むぎゅっと。その時アモーレさんのやわらかい体に抱きしめられて。
「大丈夫、少しずつ慣れていけばいいから」
いい、のでしょうか。本当に。使えないやつ、でも。
「……勝手にしてなさい」
呆れた顔で去っていく白い翼を、私はアモーレさんの胸越しに眺めていました。

レーテさんについてはよく知りません。
私と一緒で天翼族だったらしいこと。昔は魔族の軍営にいたらしいこと。
それから色々あって、結局アモーレさんと二人で傭兵まがいの旅をしていたこと。
捻くれてるけど優しい子だよ、とアモーレさんは話しますが、正直に言って怖いです。
「でもさすがに普通の会話が出来るくらいにはなってほしいんだよね。

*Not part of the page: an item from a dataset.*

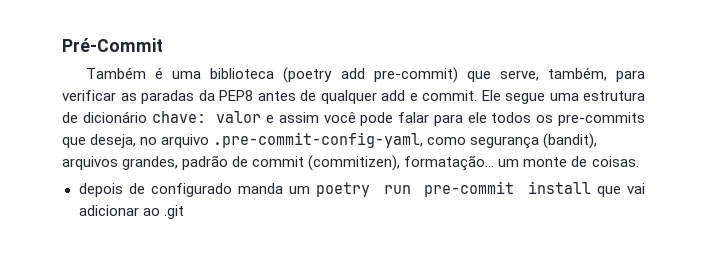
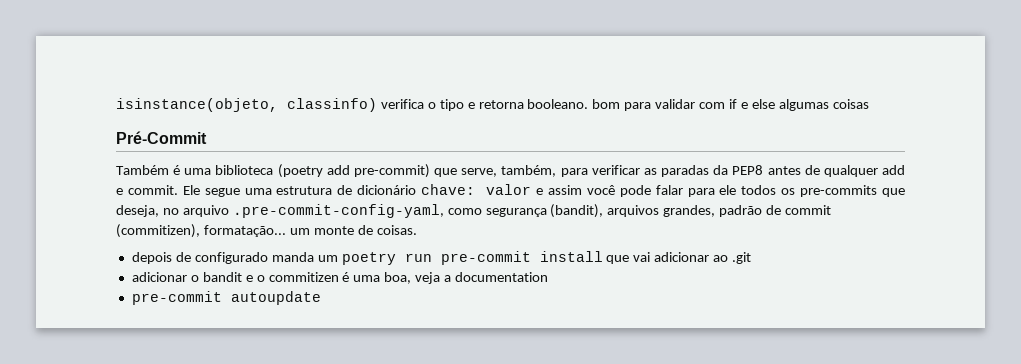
+ isinstance(objeto, classinfo) verifica o tipo e retorna booleano. bom para validar com if e else algumas coisas
+ adicionar o bandit e o commitizen é uma boa, veja a documentation
+ pre-commit autoupdate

仲間だし」
いつものように私の髪をいじりながら、アモーレさんがぼそぼそと呟きます。
「ふぇっ? 普通の会話、ですか?」
「そう。今日はいい天気だねとか、あの男の人は楽しめそうかなとか、そんな感じのね」
男の人を楽しむというのはよく分かりませんが、確かに私もお話はしてみたいです。
「出来るんでしょうか。あの、もしかしてレーテさんは」
「ん、私の嫁がどうかしたって?」
いつもいつも私を見ている厳しい目付き。もしかしたら、もしかして。
「天翼族が、嫌いなんでしょうか」
アモーレさんの表情が固まります。
はぅっ。もしかしてこれ、言ったらまずかったんでしょうか?!
「それだよ!」
突然アモーレさんが大声で叫んで、私は思わずひっくり返りそうになりました。